Krugman Then and Now
Ben Wallace-Wells has a nice profile of Paul Krugman in New York magazine this month, and it's worth a read. For some reason, though, it prompted me to reread my interview of Krugman from back in 2003. Here's a snippet of our conversation that picks up at a point where we were talking about long-term economic woes and the Republican desire to slash entitlement programs:
I don't think politically you can cut those programs.
Train wreck is a way overused metaphor, but we're headed for some kind of collision, and there are three things that can happen. Just by the arithmetic, you can either have big tax increases, roll back the whole Bush program plus some; or you can sharply cut Medicare and Social Security, because that's where the money is; or the U.S. just tootles along until we actually have a financial crisis where the marginal buyer of U.S. treasury bills, which is actually the Reserve Bank of China, says, we don't trust these guys anymore — and we turn into Argentina. All three of those are clearly impossible, and yet one of them has to happen, so, your choice. Which one?
Well, how about your choice? What's your best guess?

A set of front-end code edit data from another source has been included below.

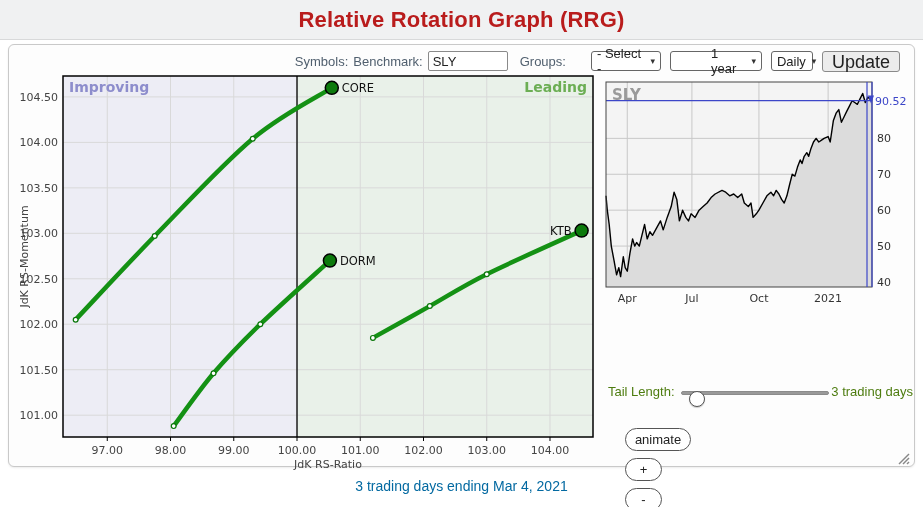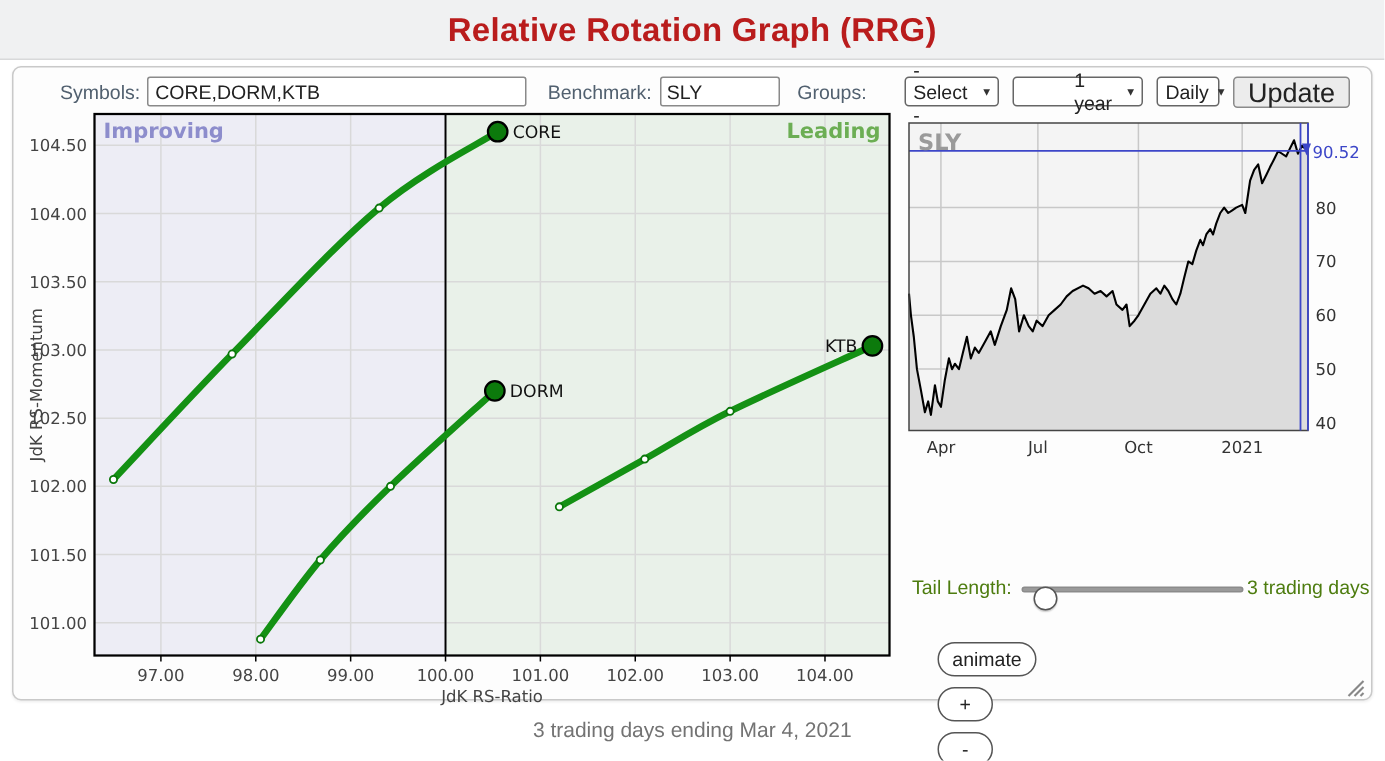--- a/index.html
+++ b/index.html
@@ -45,36 +45,35 @@
 
   .btn-row { position:absolute; left:625px; top:428px; display:flex; gap:7px;flex-direction:column; }
   .pill { height:23px; background:#fff; border:1px solid #555; border-radius:12px;
           font-size:13px; color:#222; font-family:"Liberation Sans",sans-serif;
           display:inline-flex; align-items:center; justify-content:center; cursor:pointer; }
   .pill.w-animate { width:66px; } .pill.w-s { width:37px; } .pill.w-m { width:40px; }
 
   .resize-handle { position:absolute; left:897px; top:452px; width:14px; height:13px; cursor:nwse-resize; }
 
   .footer { position:absolute; left:0; top:478px; width:923px; text-align:center;
-            font-size:14px; color:#737373; }
+            font-size:14px; color:#0369a1; }
 
   svg text { font-family:"DejaVu Sans","Liberation Sans",sans-serif; }
 </style>
 </head>
 <body>
 
 <div class="header">
   <h1>Relative Rotation Graph (RRG)</h1>
 </div>
 
 <div class="panel"></div>
 
 <div class="toolbar">
   <label>Symbols:</label>
-  <input id="symbols-input" class="tb-input" value="CORE,DORM,KTB" style="">
   <label>Benchmark:</label>
   <input id="benchmark-input" class="tb-input" value="SLY" style="">
   <label>Groups:</label>
   <div id="groups-select" class="tb-select">
     <span>- Select -</span>
     <span class="chev">▾</span>
   </div>
   <div id="period-select" class="tb-select">
     <span>1 year</span>
     <span class="chev">▾</span>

I think financial crisis, and then how it falls out is 50-50, either New New Deal or back to McKinley, and I think it's anybody's guess which one of those it is....I don't see any noncatastrophic solution to this, I don't see an incremental stepwise resolution. I think something drastic is really going to happen.
....What happens if  foreign countries stop buying U.S. bonds? Is this a real concern, or a tinfoil hat kind of thing?
Oh, I don't think China is going to do it to pressure us. You can just barely conceive of a situation where they're mad at us because we're keeping them from invading Taiwan or something, but more likely they just start to wonder if this is really a good place to be putting their money.
So what happens is a plunge in the dollar when they decide to stop buying and start cashing in, and a spike in U.S. interest rates. But you might also get in a situation where the interest rates the government has to pay to roll over its debt become so high that you get an accelerating problem, which is what happened in Argentina. What happened was that suddenly no one would buy Argentine debt unless they paid a twenty something percent interest rate, and everybody says, but if they have to roll over their debt at a twenty percent interest rate, there's no way they can pay that back. So the whole thing grinds to a halt and the cash flow just dries up.
....If you were king of the economy, what's the Krugman plan?
A phased elimination of all the Bush tax cuts, plus some additional taxes. I'd probably look first at some way to make the corporate profits tax actually effective again — the nominal rate is 35% but the effective rate is only 15% or so. Look at some cuts, maybe you start to talk about retirement age, and possibly some means testing of Medicare, and that's enough to bring the budget under control.
Obviously the financial crisis of 2008 has intervened since then, but I wonder how much of this still represents Krugman's current thinking?